Anche le catastrofi naturali colpiscono soprattutto i paesi in via di sviluppo, dato che buona parte di essi e’ ubicata in aree tropicali e sismiche. Inoltre nei paesi in via di sviluppo il depauperamento del territorio e’ una conseguenza della poverta’ e della mancanza di tecniche di conservazione. Essendo poveri, questi paesi non hanno le risorse sufficienti per affrontare le crisi umanitarie. Per questo e’ necessario un intervento tempestivo dall’esterno, capace di salvare migliaia di vite.
Laddove ancora esistente, il governo locale ha il compito di gestire e coordinare gli interventi umanitari, in collaborazione con l’ACNUR (Alto Commissariato delle Nazioni Unite per i Rifugiati). In emergenze complesse, il coordinamento di tutti gli attori coinvolti e’ affidato all’OCHA, un organismo delle Nazioni Unite istituito con questo specifico mandato. Esistono protocolli di intesa con la CICR (Croce Rossa Internazionale), il PAM (Programma Alimentare Mondiale), l’UNDP (Programma di Sviluppo delle Nazioni Unite), l’UNICEF (Programma per l’Infanzia delle Nazioni Unite), l’UNFPA (Programma delle Nazioni Unite per la popolazione), l’UNIFEM (Fondo delle Nazioni Unite per lo Sviluppo della Donna), l’OMS (Organizzazione Mondiale della Sanita’), l’OIM (Organizzazione Internazionale per le Migrazioni), ECHO (Ufficio Umanitario dell’Unione Europea), la NATO e le ONG (organizzazioni non governative, ovvero associazioni no-profit).
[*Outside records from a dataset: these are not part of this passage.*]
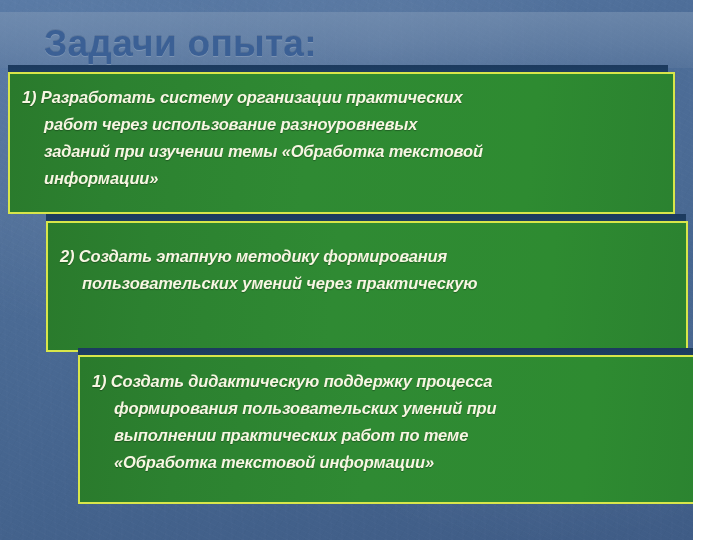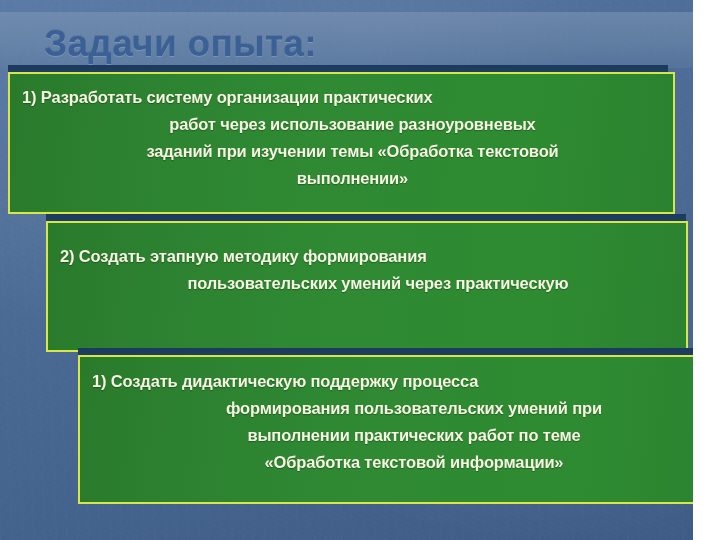"1) Разработать систему организации" .task-text { font-style: none -> italic }
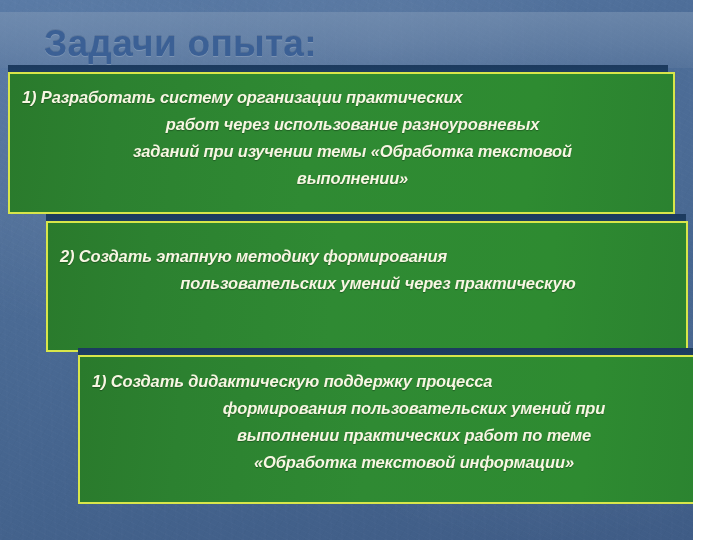"работ через использование разноуровневых" .task-text .ln.ind { text-align: center -> none }
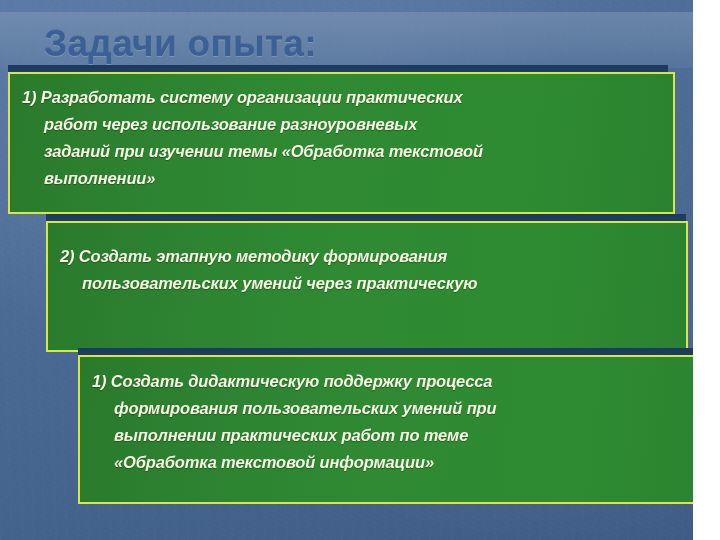"выполнении»" span.ln { text: выполнении -> информации }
I fondi necessari all’intervengo provengono dalle risorse delle Nazioni Unite e da allocazioni straordinarie da parte dei governi occidentali. Alcune agenzie delle Nazioni Unite raccolgono fondi con campagne di sensibilizzazione nei paesi occidentali, cosi’ come fanno soprattutto le ONG per mantenere un’indipendenza nelle decisioni di intervento. Ogni attore coinvolto ha una competenza specifica a cui dedicarsi, in coordinamento stretto con le altre strutture. Mentre si forniscono alle vittime protezione e assistenza immediate, - cure mediche di emergenza, distribuzione di kit alimentari, igienici e ripari temporanei nel luogo in cui sono intercettate - , il gruppo di coordinamento monitora la situazione e pianifica l’emergenza. Si pianificano le modalita’ di ricovero e alloggio nel breve e medio periodo, eventuali programmi di spostamento della popolazione in campi profughi, l’organizzazione degli approvvigionamenti e della distribuzione dei beni, le modalita’ di erogazione dei servizi, l’impatto sulla comunita’ recipiente e la distribuzione dettagliata dei compiti tra i soccorritori.